States that opted to expand their Medicaid programs under the Affordable Care Act (aka Obamacare) experienced a greater decline in the cancer-related death rate among adults under 65 in recent years, according to a new study. Latinos, in particular, saw a significant decline.
“This is the first study to show the benefit of Medicaid expansion on cancer death rates on a national scale,” said lead study author Anna Lee, MD, MPH, a radiation oncology fellow at Memorial Sloan Kettering Cancer Center in New York City. “We now have evidence that Medicaid expansion has saved the lives of many people with cancer across the United States.”
States could expand their Medicaid programs, making anyone with an income below 138% of the federal poverty level eligible for the government insurance, starting in 2014. Today, about two thirds of states have expanded their programs.
The new study covered 1999 to 2017. By the end of that period, 27 states plus Washington, DC, had expanded their Medicaid programs, while 23 states had not.
Findings from the new study will be presented at the virtual scientific program of the 2020 American Society of Clinical Oncology Annual Meeting later this month and were previewed at an advance media briefing.
The study authors analyzed data on age-adjusted mortality rates from the National Center for Health Statistics, looking only at deaths due to cancer among people younger than 65. (People older than that become eligible for Medicare.) To analyze how the beginning of Medicaid expansion might have affected cancer rates, they compared the period of 2011 to 2013 versus 2015 to 2017.
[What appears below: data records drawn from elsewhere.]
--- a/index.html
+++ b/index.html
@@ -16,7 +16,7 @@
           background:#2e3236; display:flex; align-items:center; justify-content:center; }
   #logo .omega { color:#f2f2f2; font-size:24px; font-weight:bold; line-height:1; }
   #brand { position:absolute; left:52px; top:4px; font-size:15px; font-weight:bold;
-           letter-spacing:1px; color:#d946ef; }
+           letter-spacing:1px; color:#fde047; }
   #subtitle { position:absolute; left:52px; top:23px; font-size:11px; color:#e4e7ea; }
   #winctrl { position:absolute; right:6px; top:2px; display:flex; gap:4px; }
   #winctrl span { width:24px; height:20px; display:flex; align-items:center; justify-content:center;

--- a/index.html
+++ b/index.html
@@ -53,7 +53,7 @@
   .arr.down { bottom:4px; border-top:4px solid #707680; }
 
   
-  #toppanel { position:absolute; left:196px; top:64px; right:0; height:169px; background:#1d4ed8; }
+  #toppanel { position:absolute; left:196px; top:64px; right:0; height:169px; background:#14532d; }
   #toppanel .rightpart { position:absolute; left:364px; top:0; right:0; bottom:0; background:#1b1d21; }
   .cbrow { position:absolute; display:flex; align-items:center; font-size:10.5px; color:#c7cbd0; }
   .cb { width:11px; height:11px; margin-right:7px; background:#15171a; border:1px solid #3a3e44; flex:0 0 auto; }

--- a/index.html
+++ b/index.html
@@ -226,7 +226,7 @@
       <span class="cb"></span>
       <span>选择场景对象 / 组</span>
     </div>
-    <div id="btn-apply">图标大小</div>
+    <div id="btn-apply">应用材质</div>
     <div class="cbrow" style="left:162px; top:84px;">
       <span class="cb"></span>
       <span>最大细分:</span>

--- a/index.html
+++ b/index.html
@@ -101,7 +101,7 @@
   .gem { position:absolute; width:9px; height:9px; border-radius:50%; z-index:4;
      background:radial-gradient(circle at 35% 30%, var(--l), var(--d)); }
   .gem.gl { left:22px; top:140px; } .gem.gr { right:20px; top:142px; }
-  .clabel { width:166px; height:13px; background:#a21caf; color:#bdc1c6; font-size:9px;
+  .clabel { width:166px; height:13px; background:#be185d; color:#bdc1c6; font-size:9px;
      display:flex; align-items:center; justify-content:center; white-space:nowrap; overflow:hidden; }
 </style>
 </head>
Overall, the age-adjusted cancer mortality per 100,000 people in the United States declined from 66.9 deaths in 1999 to 48.8 deaths in 2017.
The states that expanded Medicaid, compared with those that did not, had a larger total population (157 million versus 118 million), a smaller African-American population (19.2 million versus 21.8 million) and a larger Latino population (33.0 million versus 21.7 million) in 2017.
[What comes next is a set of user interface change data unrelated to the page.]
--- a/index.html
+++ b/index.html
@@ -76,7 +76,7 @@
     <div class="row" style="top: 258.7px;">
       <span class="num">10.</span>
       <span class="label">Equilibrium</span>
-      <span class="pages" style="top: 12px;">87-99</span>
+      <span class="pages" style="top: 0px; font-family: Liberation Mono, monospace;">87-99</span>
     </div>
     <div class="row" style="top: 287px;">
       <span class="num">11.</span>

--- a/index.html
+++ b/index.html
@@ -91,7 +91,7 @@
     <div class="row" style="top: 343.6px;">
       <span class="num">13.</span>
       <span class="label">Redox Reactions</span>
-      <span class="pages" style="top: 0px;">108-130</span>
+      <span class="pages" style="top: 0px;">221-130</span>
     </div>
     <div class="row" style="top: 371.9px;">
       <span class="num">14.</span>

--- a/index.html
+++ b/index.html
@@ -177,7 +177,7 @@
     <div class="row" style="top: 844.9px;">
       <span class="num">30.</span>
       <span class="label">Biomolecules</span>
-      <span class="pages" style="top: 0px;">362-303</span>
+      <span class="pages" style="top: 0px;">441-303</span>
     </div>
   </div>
Overall, the age-adjusted cancer mortality was consistently worse in non-expansion states, where cancer mortality per 100,000 people fell from 60.9 deaths in 1999 to 51.9 deaths in 2017, compared with a decline form 64.7 deaths to 46.0 deaths in expansion states.
The change in the cancer death rate per 100,000 people between the era directly preceding the beginning of Medicaid expansion and the period directly following that launch was a decline of 1.1 deaths in the expansion states and a decline of 0.6 deaths in non-expansion states. This meant that an estimated 785 fewer people died in the states that expanded Medicaid thanks to the expansion.
The decline in expansion states was statistically significant, meaning it is not likely to have been driven by chance, while the decline in the non-expansion states was not statistically significant.
Age-adjusted cancer mortality per 100,000 people was worse among African Americans in non-expansion states, at 63.4 deaths, compared with the rate among their counterparts in expansion states, at 58.5 deaths. However, there was no significant difference in the cancer death rate in this population between the three-year period before the Medicaid expansion launch and the three-year period after the launch.
Among Latinos, there was a significant decline between those two periods: a drop of 2.1 deaths per 100,00 people.
“This study provides needed data to understand the effects of Medicaid expansion on cancer care,” said ASCO chief medical officer Richard L. Schilsky, MD. “Better access to quality cancer care, in this case through state expansion of Medicaid, leads to fewer cancer deaths.”